Muslims cannot claim rights in live-in relationship when having spouse: Allahabad HC

Allahabad High Court rules Muslims in live-in relationships with living spouses cannot claim rights under Islam

Updated - May 09, 2024 04:30 pm IST

Published - May 09, 2024 04:06 pm IST - Lucknow

Representational image of Allahabad High Court

Representational image of Allahabad High Court | Photo Credit: PTI

The Lucknow bench of the Allahabad High Court on May 8 said that Muslims cannot claim rights in a live-in relationship when they have a living spouse, as such a relationship is not permitted under the tenets of Islam.

A bench of justices A.R. Masoodi and A.K. Srivastava-I made the observations while hearing a writ petition by Sneha Devi and Mohd. Shadab Khan, who were seeking protection from police action after the woman's parents filed a kidnapping case against Mr. Khan, and directed that Ms. Devi be sent to her parents under security.

The petitioners claimed that they were in a live-in relationship but the woman's parents lodged a police complaint accusing Mr. Khan of kidnapping and inducing her to marry him.

They also sought protection of their lives and liberty, saying they were adults and as per the Supreme Court, they were free to reside together in a live-in relationship.

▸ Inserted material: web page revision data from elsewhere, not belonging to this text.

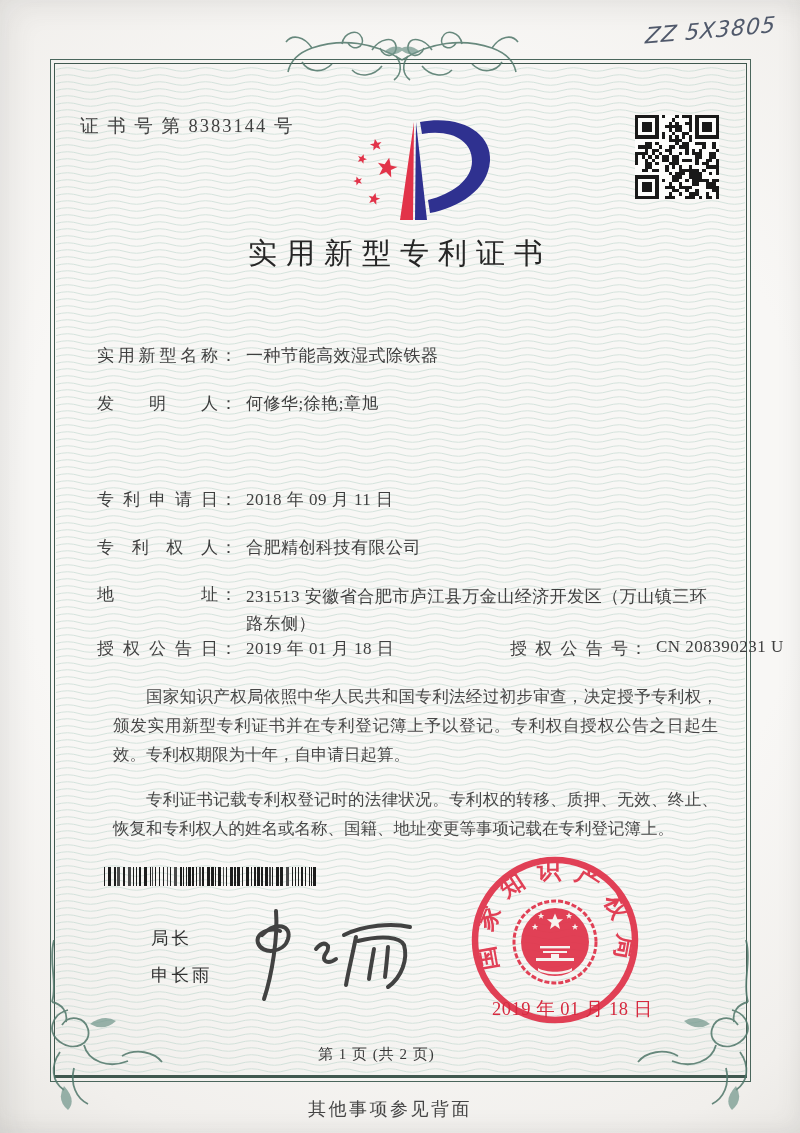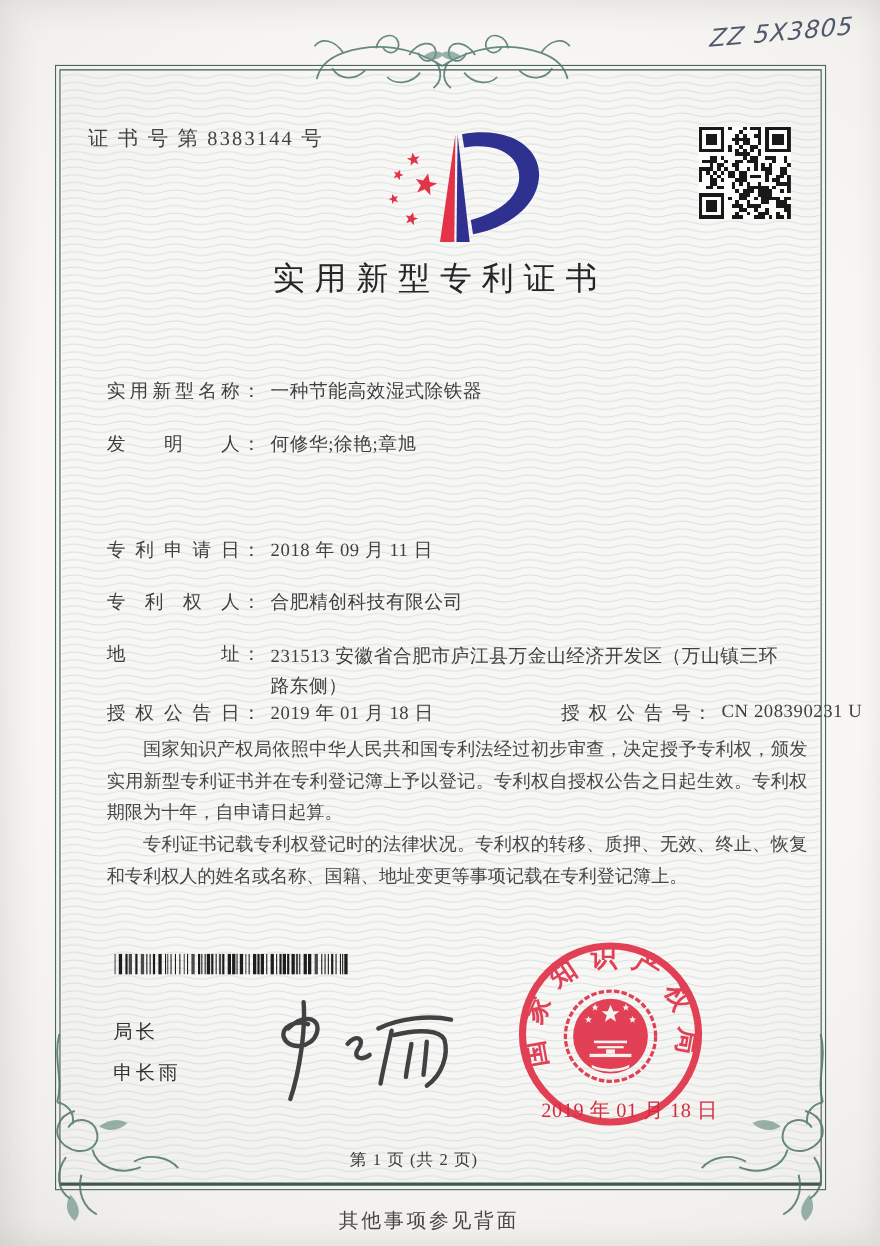--- a/index.html
+++ b/index.html
@@ -32,25 +32,25 @@
   .frow .flabel{display:inline-block;width:121px;text-align:justify;text-align-last:justify;vertical-align:top;}
   .frow .colon{display:inline-block;margin:0 9px 0 2px;}
   .frow .fvalue{display:inline-block;letter-spacing:.5px;vertical-align:top;}
   .frow.wrap{white-space:normal;width:640px;}
   .frow.wrap .fvalue{width:468px;line-height:27px;letter-spacing:.5px;}
   .grant-no{position:absolute;left:413px;top:0;white-space:nowrap;}
   .grant-no .flabel{width:118px;}
   
   .paras{position:absolute;left:97px;top:666px;width:637px;font-size:16.5px;
     line-height:29px;color:#474747;}
-  .paras p{margin:0;text-indent:2em;text-align:justify;}
+  .paras p{margin:16px;text-indent:2em;text-align:justify;}
   
   .barcode{position:absolute;left:104px;top:867px;}
   .officer{position:absolute;left:103px;top:926px;font-size:17.5px;color:#323232;letter-spacing:3px;}
-  .officer div{margin-bottom:13px;}
+  .officer div{margin-bottom:13px;margin-left:48px;}
   .signature{position:absolute;left:224px;top:896px;}
   .seal{position:absolute;left:452px;top:846px;opacity:.93;}
   .seal-date{position:absolute;left:492px;top:996px;font-size:18.5px;color:#d62a3f;
     letter-spacing:.5px;white-space:nowrap;}
   .page-no{position:absolute;left:318px;top:1045px;font-size:15px;color:#3a3a3a;letter-spacing:1px;text-align:right;}
   .back-note{position:absolute;left:308px;top:1097px;font-size:18px;color:#454545;letter-spacing:2.5px;}
   .orn{position:absolute;}
 </style>
 </head>
 <body>

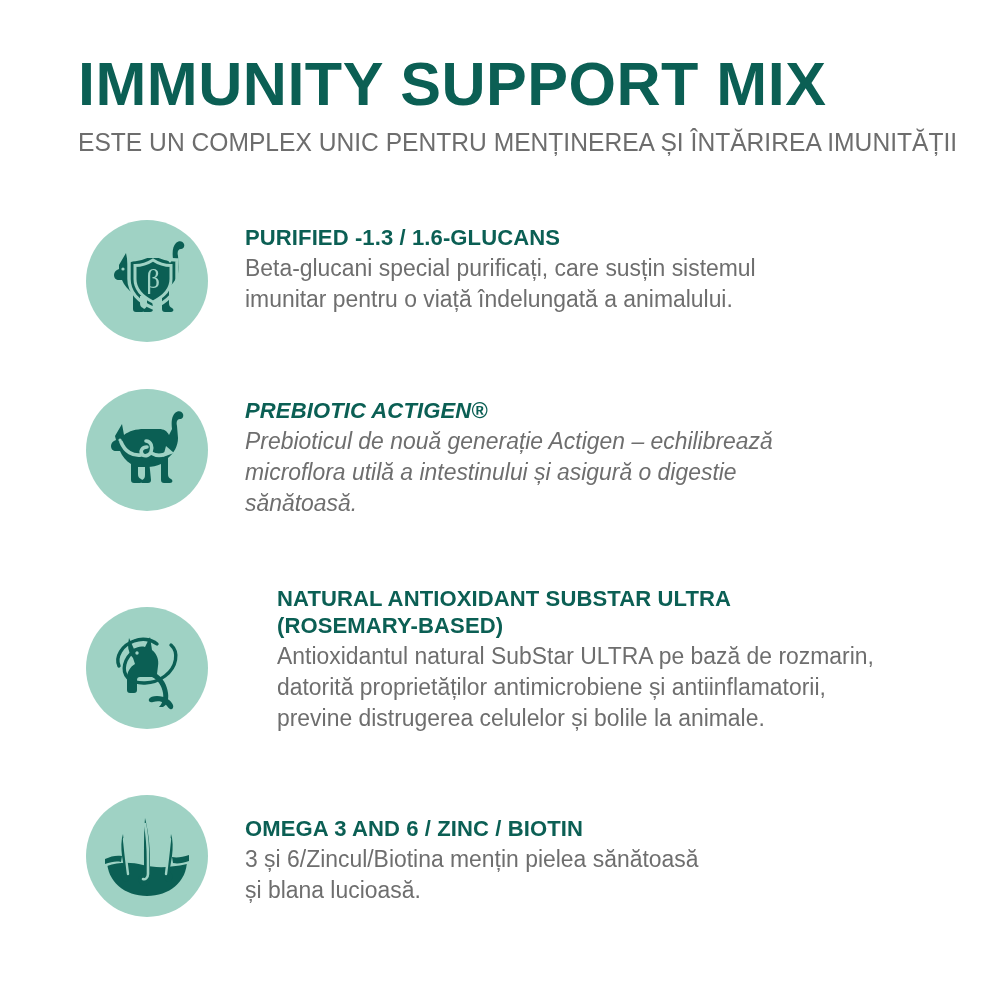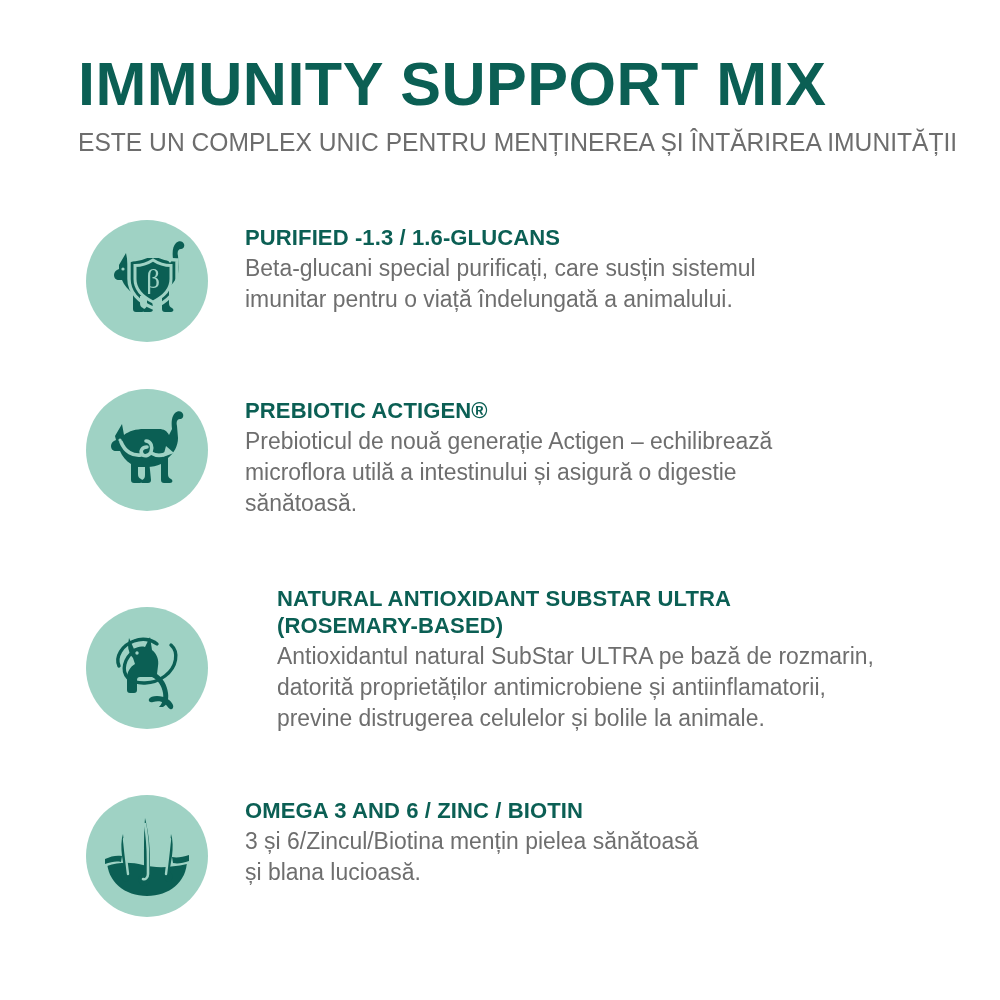--- a/index.html
+++ b/index.html
@@ -109,29 +109,29 @@
     white-space: nowrap;
   }
 
   
   #feature-0 { top: 220px; }
   #feature-0 .icon-circle { top: 0px; }
   #feature-0 .feature-text { top: 4px; }
 
   #feature-1 { top: 389px; }
   #feature-1 .icon-circle { top: 0px; }
-  #feature-1 .feature-text { top: 8px; }
+  #feature-1 .feature-text { top: 8px; font-style: italic; }
 
   #feature-2 { top: 565px; }
   #feature-2 .icon-circle { top: 42px; }
   #feature-2 .feature-text { top: 20px; margin-left: 32px; }
 
   #feature-3 { top: 795px; }
   #feature-3 .icon-circle { top: 0px; }
-  #feature-3 .feature-text { top: 2px; }
+  #feature-3 .feature-text { top: 20px; }
 </style>
 </head>
 <body>
 
 <div class="poster">
 
   <div class="header">
     <h1 class="title">IMMUNITY SUPPORT MIX</h1>
     <p class="subtitle">ESTE UN COMPLEX UNIC PENTRU MENȚINEREA ȘI ÎNTĂRIREA IMUNITĂȚII</p>
   </div>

"Islamic tenets do not permit live-in relationships during the subsisting marriage. The position may be different if the two persons are unmarried and the parties being major choose to lead their lives in a way of their own," the bench said while declining to pass an order on the issue of protection of life and liberty.

On an inquiry, the bench came to know that Mr. Khan was married to Farida Khatoon in 2020 and the couple had a baby.

The Court observed that constitutional morality and social morality in the matter of marriage institutions required to be balanced, failing which social coherence for achieving the object of peace and tranquillity in the society would fade and disappear. It also directed the police that petitioner Ms. Devi be sent to her parents under security.

While the couple sought protection under Article 21 (protection of life and personal liberty), the Court observed, "The constitutional morality may come to the rescue of such a couple and the social morality settled through the customs and usages over ages may give way to the constitutional morality and protection under Article 21 of the Constitution of India may step in to protect the cause. The case before us is, however, different."

"The constitutional protection under Article 21 of the Constitution of India would not lend an un-canalised support to such a right, once the usages and customs prohibit such a relationship between the two individuals of different faiths," the bench added.